Steel is an originally an alloy of iron, with carbon being the main element, up to 2.2% by weight. Apart from carbon, there are other elements within iron which act as hardening agents that prevent the movement of atoms that naturally exist in the iron atom crystals. By altering the amount of various elements, their form in the steel dampens the movement of those atoms which make iron so ductile and so weak, which endows it with qualities such as the hardness, ductility, and tensile strength of the resulting steel. Steel can also be made tougher than pure iron, which can be done by trading away ductility.

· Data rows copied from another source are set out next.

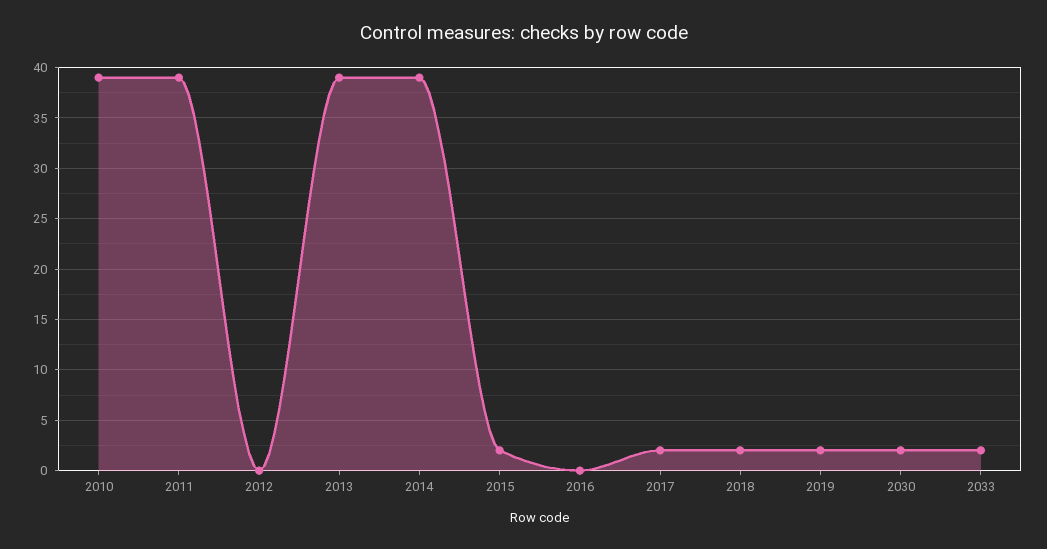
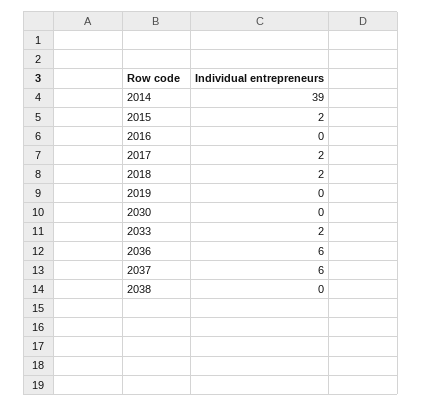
2010: 39 -> none
2011: 39 -> none
2012: 0 -> none
2013: 39 -> none
2019: 2 -> 0
2030: 2 -> 0
2036: none -> 6
2037: none -> 6
2038: none -> 0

Although steel had been produced in furnaces for thousands of years, steel’s use gained momentum extensively after more enhanced production methods were invented in the 17th century. It gave birth to blister steel and crucible steel. Later on, with the invention of the Bessemer method around the mid-19th century, a new era of mass-produced steel started. The quality and applications of steel buildings improved as better materials and design techniques came into existence. Also, the birth of computer aided design software gave it a further boost. You can find the list of future buildings in the world.
Growth Potential of the steel building industry
Today, South Korea has grown its steel base to around 50 million tons and Brazil stands at around 35 million tons. In India, considering a steel consumption of 250 kg per man per year to be a fair level of economic development, the country only produces steel levels of around 50 million tons however, India has progressed a lot since independence producing only 2 million tons at that time.
Employment in the future buildings industry
Today, the European Union employees around 4 million men in this industry. The United States also employees around two million men. This shows how quickly things are shaping up for this industry considering the human resource countries are putting in.